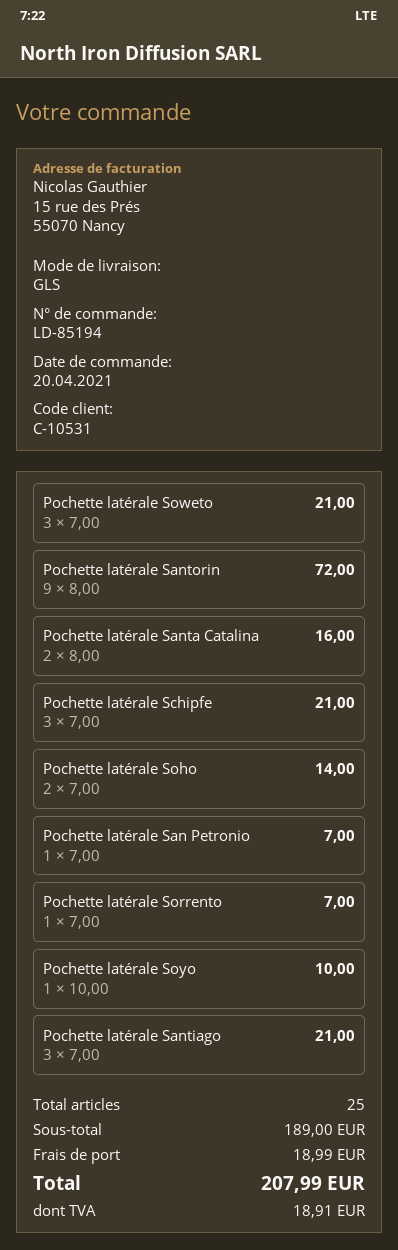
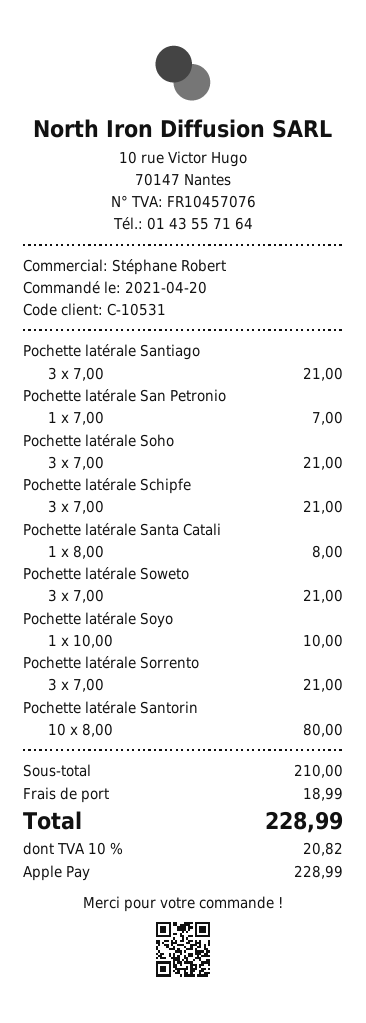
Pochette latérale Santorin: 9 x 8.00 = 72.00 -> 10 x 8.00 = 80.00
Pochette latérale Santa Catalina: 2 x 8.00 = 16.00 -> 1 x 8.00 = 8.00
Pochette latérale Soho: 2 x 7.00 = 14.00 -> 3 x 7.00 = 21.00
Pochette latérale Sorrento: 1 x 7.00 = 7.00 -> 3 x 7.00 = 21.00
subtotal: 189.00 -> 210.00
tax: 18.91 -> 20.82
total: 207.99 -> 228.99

* * *

Please count the lines above that contain the string "Pochette" and reply with the number alone.

» **Worked solution**
4